My Story.

Hey there. My name is Cannessa Lewis. If you want to know just a little bit about me, feel free to click on “Who Am I” at the top of your screen.

This is my story.  No, scratch that. This is my eating disorder story. Here I will tell about my battle with anorexia, obsessive compulsive disorder, anxiety, and depression. I never imagined I would be putting my story out there like this, but it is nothing to be ashamed of. More importantly, I want others to know that they are not alone. If my story impacts someone, even just one person in a positive way, then this blog served its purpose. So, with that said, I hope you enjoy the words that are coming from my heart and I pray that by reading my story and future posts you will be inspired. And perhaps we can inspire each other together.

So, I guess this is where the story begins…

Up until High School, the beginning of freshmen year, I had never really experienced anything too difficult. I would say I had it all together and was looking forward to the new chapter of life ahead of me. In my mind, I had my future all planned out. I would be a multiple sports athlete in high school, earn good grades, and get a soccer scholarship for college. Little did I know freshman year would be the year where it all would begin to go downhill. Freshman year I was diagnosed with Obsessive Compulsive Disorder (OCD). OCD is an anxiety disorder which causes a person to have repetitive thoughts which come from a fear or anxiety that they cannot control or ignore which leads to ritualistic behaviors in an attempt to relieve the anxiety. It is caused by a chemical imbalance in the brain that causes repetitive movements and rigid thinking.

Due to my OCD, freshman year was extremely difficult for me. Not only was I dealing with ritualistic behaviors almost every second, but I was always consumed with the thoughts and the anxiety that fed my behaviors. I was extremely afraid of germs and would wash my hands often. If my hands touched my food, or even if my mind told me that they did, it could not enter my stomach because I feared that I would get sick. I had an extreme fear of being sick.

It gradually became harder and harder for me to function in school because of behaviors. It would take me hours to do my homework due to erasing and rewriting dozens of times. I also had many touching and counting behaviors as well. In fact, probably more than I can remember, or would like to remember.

My parents and I started to explore therapy options.
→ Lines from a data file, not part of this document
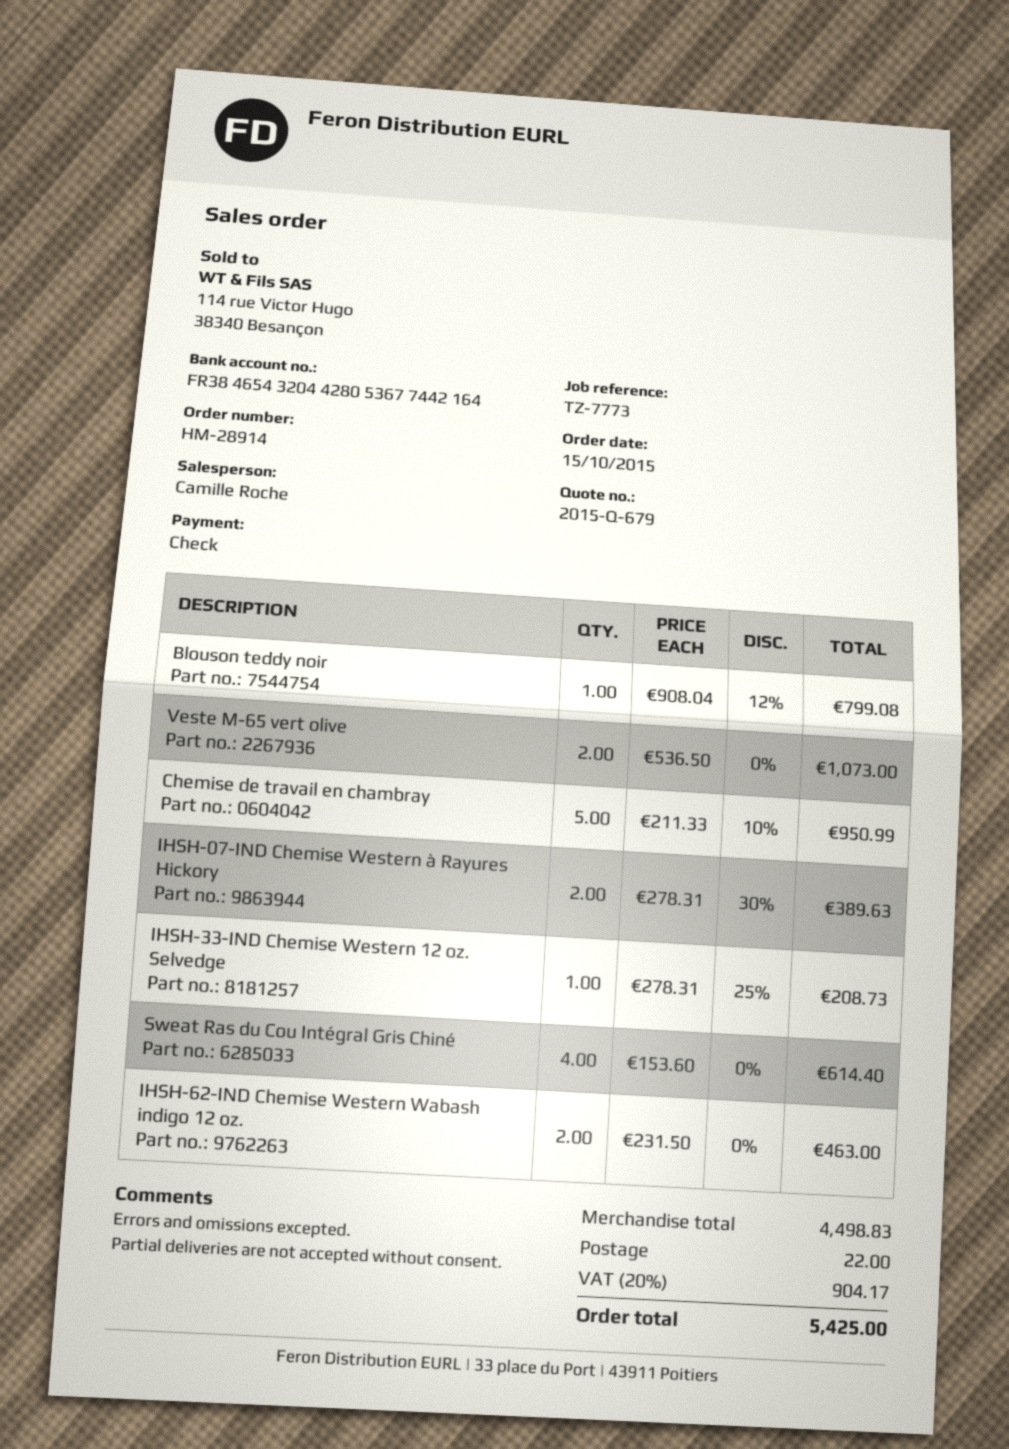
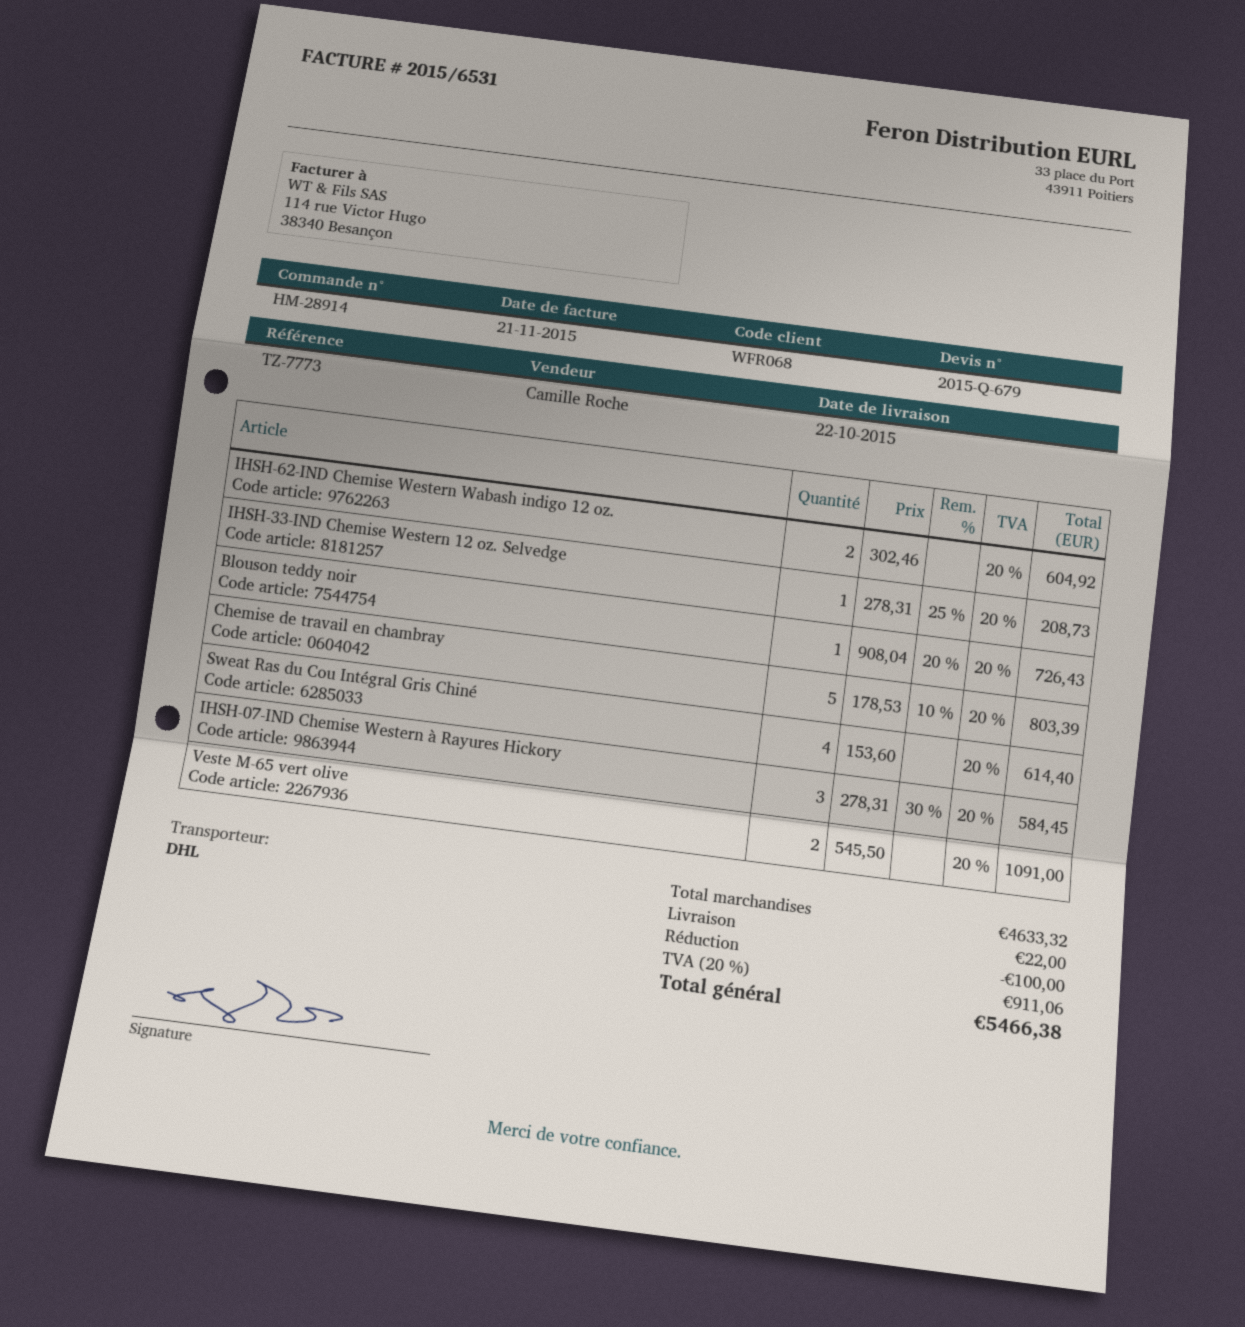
Blouson teddy noir: 1 x 908.04 - 12% = 799.08 -> 1 x 908.04 - 20% = 726.43
Veste M-65 vert olive: 2 x 536.50 = 1073.00 -> 2 x 545.50 = 1091.00
Chemise de travail en chambray: 5 x 211.33 - 10% = 950.99 -> 5 x 178.53 - 10% = 803.39
IHSH-07-IND Chemise Western à Rayures Hickory: 2 x 278.31 - 30% = 389.63 -> 3 x 278.31 - 30% = 584.45
IHSH-62-IND Chemise Western Wabash indigo 12 oz.: 2 x 231.50 = 463.00 -> 2 x 302.46 = 604.92
subtotal: 4498.83 -> 4633.32
discount: none -> 100.00
tax: 20% = 904.17 -> 20% = 911.06
total: 5425.00 -> 5466.38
I started seeing a Christian counselor which only helped me to an extent with anxiety but the behaviors were still there.  The most frustrating thing was that I did not understand what was wrong with me. I constantly was frustrated with myself because I thought that I should be able to control my thoughts and behaviors. I wondered why I was always anxious and stressed and why I could not do anything to prevent it.

As sophomore year approached my OCD had shifted a little. It was not as severe and I was able to control it a little more than usual. I had become good at hiding it from people because I was self-conscious about it and it was embarrassing. Thinking back on sophomore year now, I do not really remember all that was going on with my OCD. I think I do not remember it because it was a time when I was just trying to bury it, like it never happened like I was perfectly fine. Looking back on it, I hid it from others but it still consumed my thoughts every second.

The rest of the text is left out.